_Material provided:_
────────────────────────────────────────
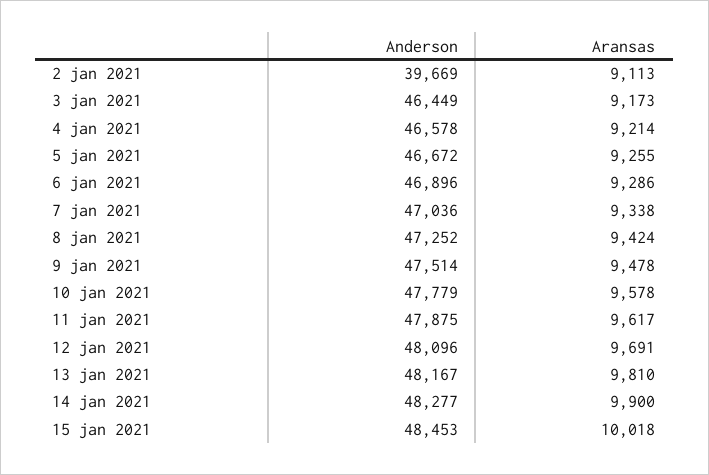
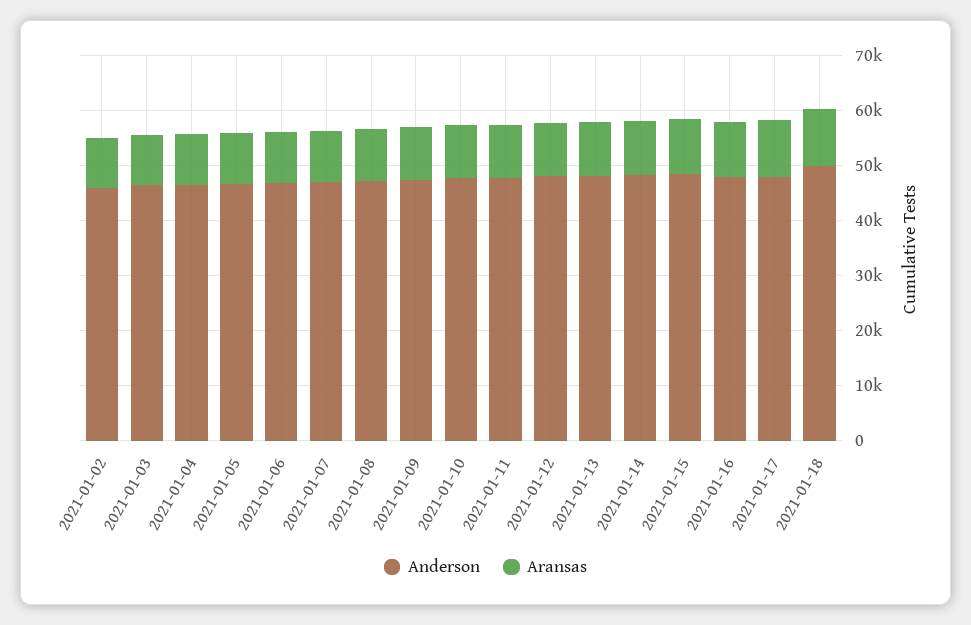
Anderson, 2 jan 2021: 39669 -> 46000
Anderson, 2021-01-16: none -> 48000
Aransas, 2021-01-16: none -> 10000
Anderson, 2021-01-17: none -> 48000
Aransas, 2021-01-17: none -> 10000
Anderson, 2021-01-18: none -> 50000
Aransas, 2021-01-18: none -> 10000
────────────────────────────────────────
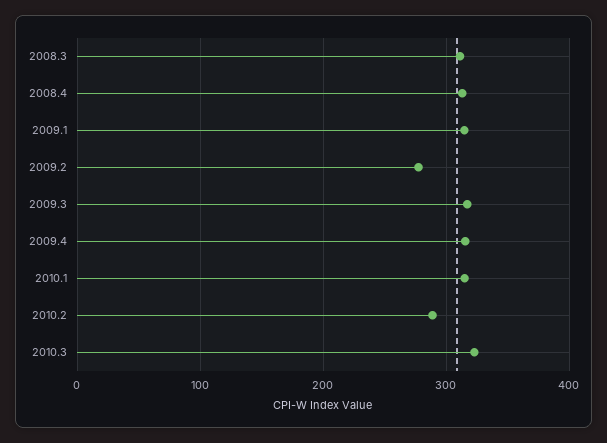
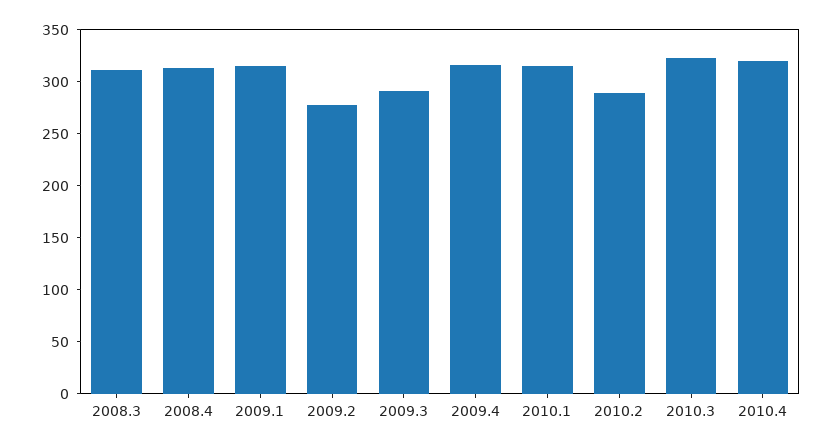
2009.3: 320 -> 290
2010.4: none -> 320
────────────────────────────────────────
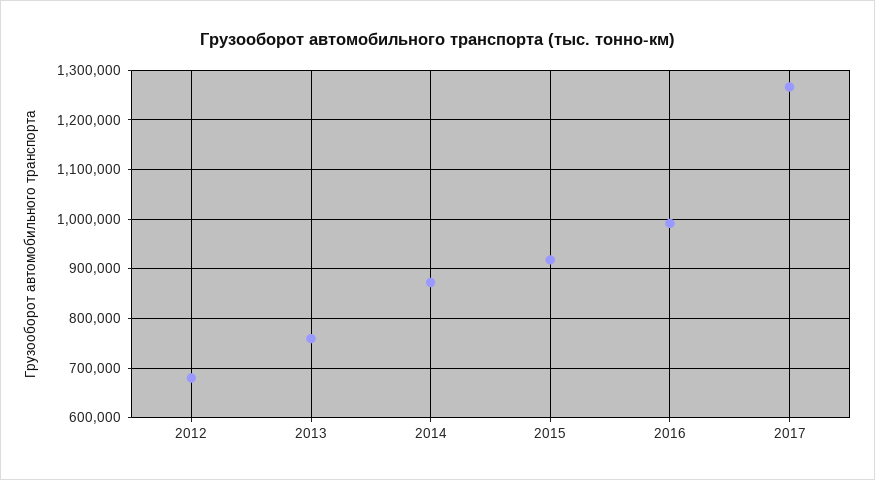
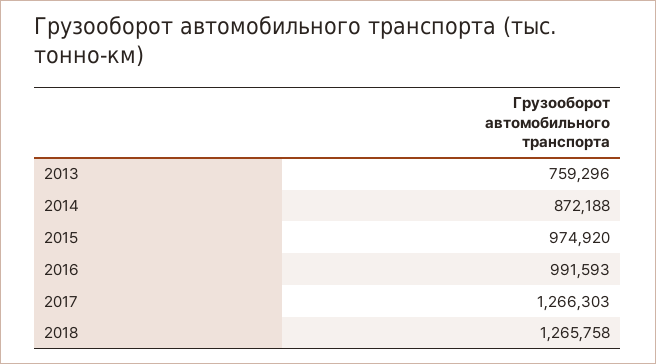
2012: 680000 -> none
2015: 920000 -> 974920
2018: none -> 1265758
────────────────────────────────────────
_Exercise goal:_
Of the entries above, repeat exactly the lines between the line with "Aransas, 2021-01-17: none -> 10000" and the line with "Aransas, 2021-01-18: none -> 10000", inclusive, and no others.

_Exercise output:_
Aransas, 2021-01-17: none -> 10000
Anderson, 2021-01-18: none -> 50000
Aransas, 2021-01-18: none -> 10000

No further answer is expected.